Веселье началось. Вождь, будучи уже до этого под хорошей «мухой», поднял подряд несколько бокалов «за моё солнышко», «за мою ласточку» и « золотце самоварное», имея в виду Петровну. Со своей стороны Вера Петровна вела себя очень тактично: почти не пила, всё время улыбалась и послушно выполняла каждый очередной призыв художественной братии: « Горько!»

Целовались они с Васильевым по старинной русской традиции: до брачной ночи жених не должен обнимать и тискать молодую жену на свадьбе во время поцелуя. Молодые, протерев губы салфетками, как по команде, медленно поднимались с кресел и с серьёзными лицами наклонялись друг к другу в целомудренном поцелуе («без рук!», – как высказался Царевич). Это заводило публику. Хоть Вождь и уже был «хорош», но головой соображал и соблюдал этот ритуал безукоризненно.

Заиграли знаменитый вальс Штрауса, и «молодые» закружились в танце. Петровна при этом проявила незаурядную пластичность и достоинство, ведя своего молодого супруга в танце и не давая неуклюжему Вождю наступать себе на белые новенькие туфельки. Устав перебирать в такт своими большими ногами, Васильев сгрёб Петровну в охапку, поднял в воздух и закружил в последних звуках вальса.

Все были довольны. Горбачёв, сидевший по правую руку от Вождя, деловито подливал шампанское молодожёнам. Его задача на сегодня ему была знакома: не дать Васильеву «перебрать» и не напиться раньше времени самому, хотя бы до проводов молодых на «брачное ложе». Синяк, находясь подле Петровны, отдавала распоряжения официантам и в полном смысле слова чувствовала себя в своей тарелке: несколько раз заехала рукой в салат, а затем и перевернула всю тарелку с сациви на себя, оставаясь до конца вечеринки посыпанной солью, чтобы соус не впитался в платье.

Вдруг все обернулись от неожиданности: томный звук баритон-саксофона в руках Вахтанга придал пирушке новый… джазовый поворот. Все зааплодировали. Чуть прикрыв глаза, он играл «Green, green grass of home». Ребята из Гнесинки тут же подхватили эту забытую смесь джаза и спиричуэлс: контрабасист отложил смычок и превратился в джазового исполнителя, виолончелист сел к роялю, а остальные использовали свои скрипичные инструменты как щипковые, добавляя остроты в музыкальное произведение, бережно и нежно исполнявшееся Вахтангом.

Зал взорвался аплодисментами, прохожие на Арбате останавливались, быстро образуя большую толпу перед входом в кафе, двери которого были распахнуты. Прибежали даже продавщицы из соседнего магазина «Сувениры». Вахтанг под крики и просьбы поиграть ещё, хитро прищурив глаза, начал «Серенаду солнечной долины», прижимаясь правым боком к плечу растроганной Петровны. Он играл ровным и сильным звуком, всей своей фигурой передавая и повторяя каждую ноту. Это был хороший человек, с большим сердцем…

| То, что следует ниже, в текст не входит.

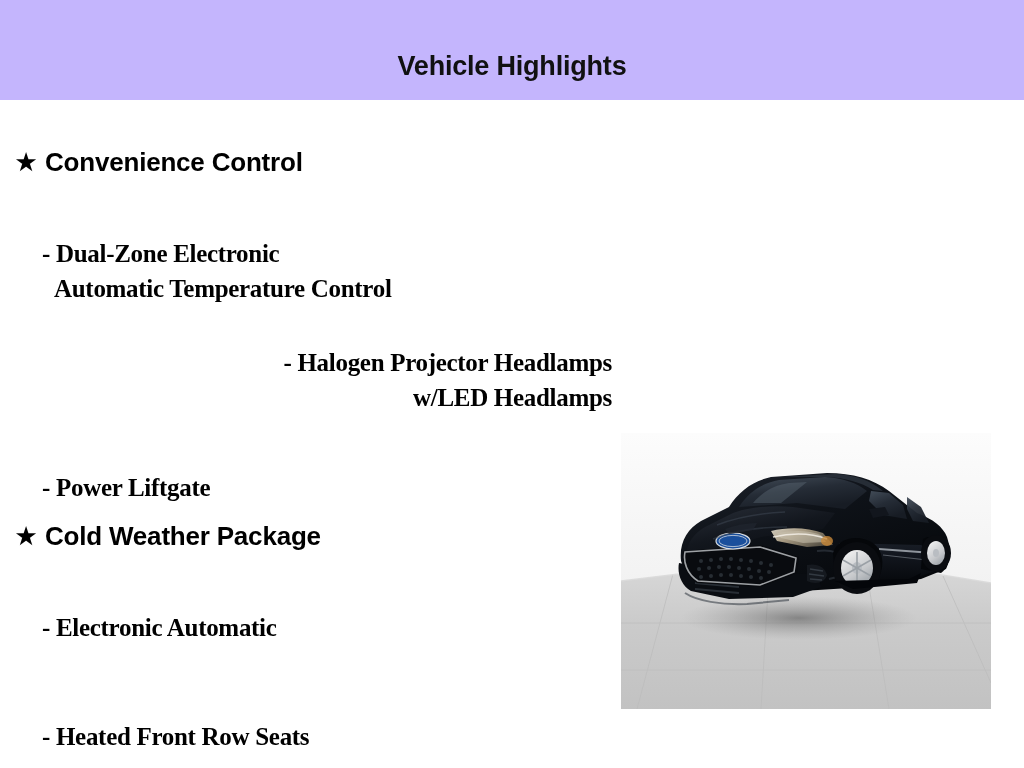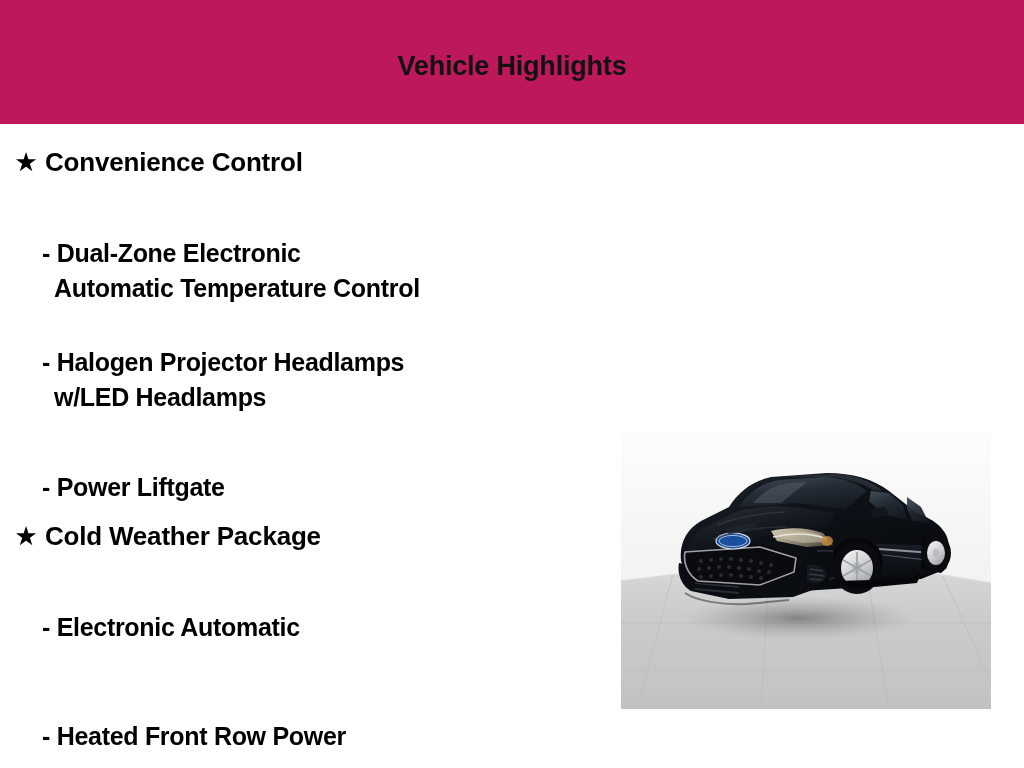"Vehicle Highlights" .header-bar { background: #be185d -> #c4b5fd; height: 124px -> 100px }
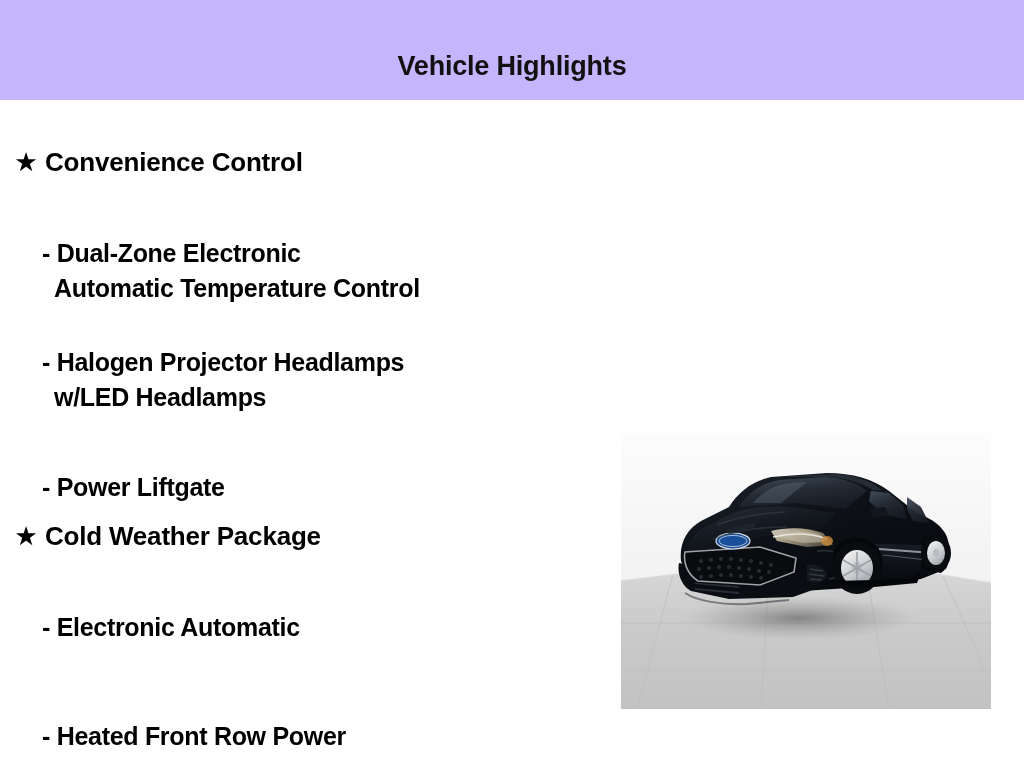"- Dual-Zone Electronic" .feature-item { font-family: none -> Liberation Serif, serif }
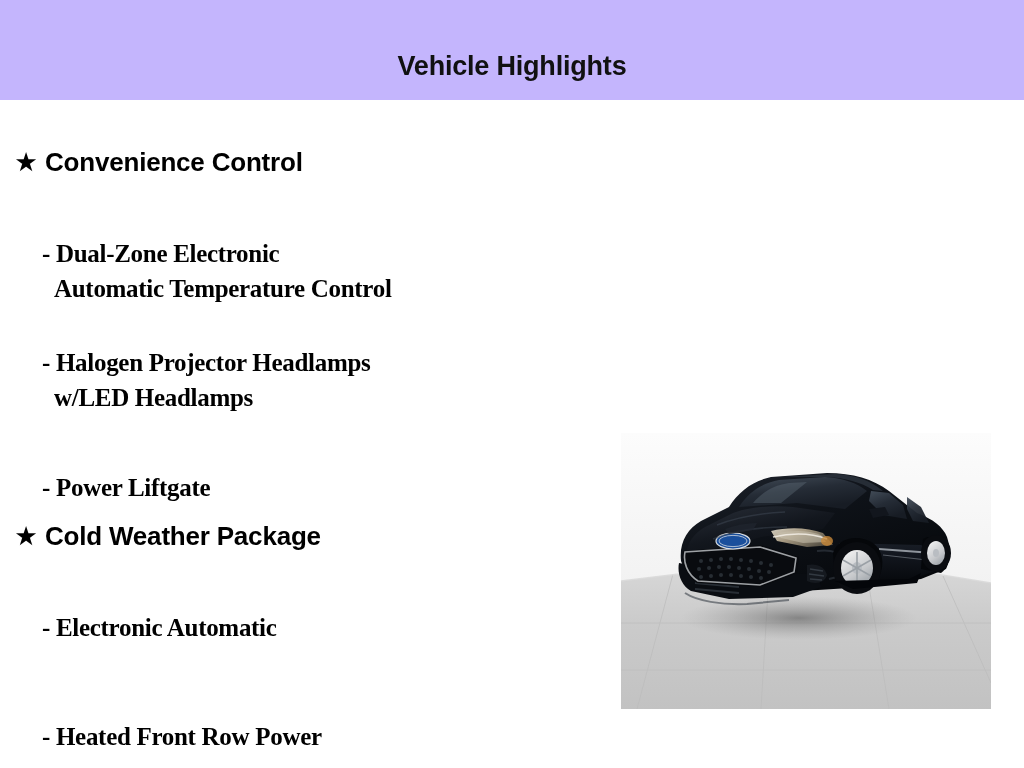"- Halogen Projector Headlamps" div.feature-item { text-align: none -> right }
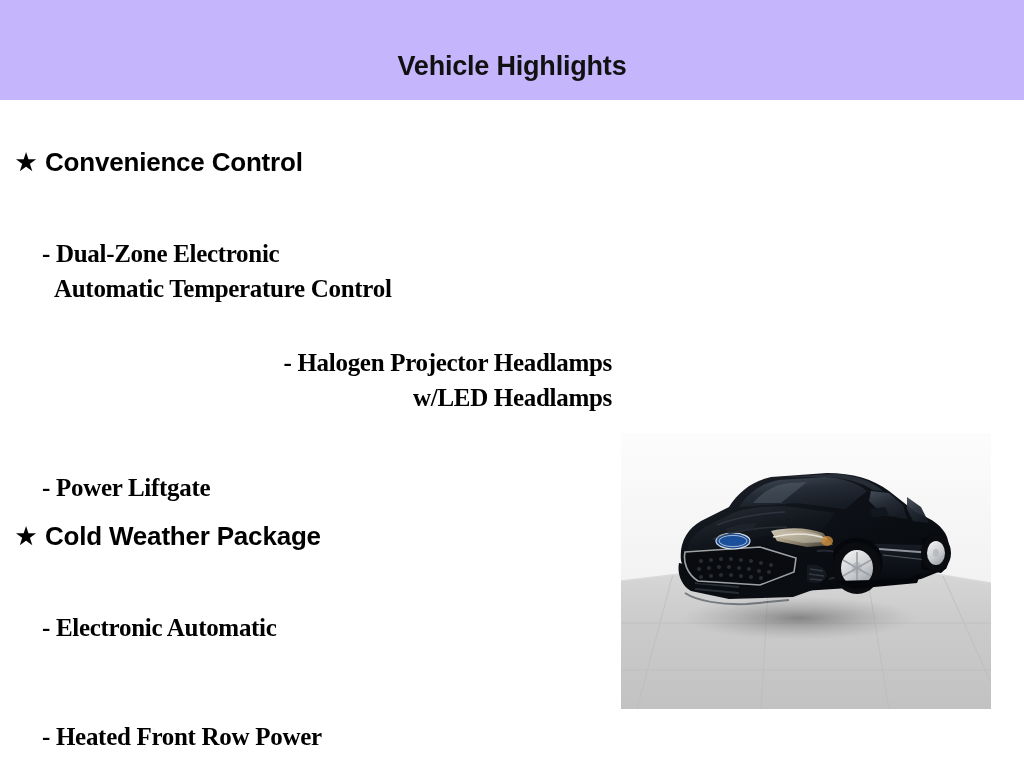"- Heated Front Row Power" span.fl { text: Power -> Seats }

Голубые Мечи от усталости за день и нервного напряжения быстро хмелел. Он смотрел на этих простых и талантливых людей, так искренне чувствовавших настоящее искусство, принимавших жизнь такой, какова она была, умевших радоваться мелочам, сделать самим себе праздник, если судьба не столь добра к ним, как хотелось бы.

«Та же Петровна, – думал он, – преждевременно потерявшая первого мужа, вся больная, со зрением плюс девять, с хромоногим сыном Сашей, прожившая вовсе не сладкую жизнь в своей крохотной квартирке на Арбате, – какой всё-таки у неё талант сострадания к другим людям! Сколько доброты и всепрощения! Разве она не достойна была счастья в своей жизни? Ведь она – глубоко верующая женщина, выполняет все обряды и учит молодых, как держать пост, как поступить в сложной ситуации. Откуда в этом простом человеческом существе, не имеющем высшего образования, такое тонкое восприятие живописи, музыки… всего истинно красивого. Она так чувствует любую фальшь – у Стены не раз по секрету делилась с Голубыми Мечами своими впечатлениями о картинах, выставляемых на Арбате».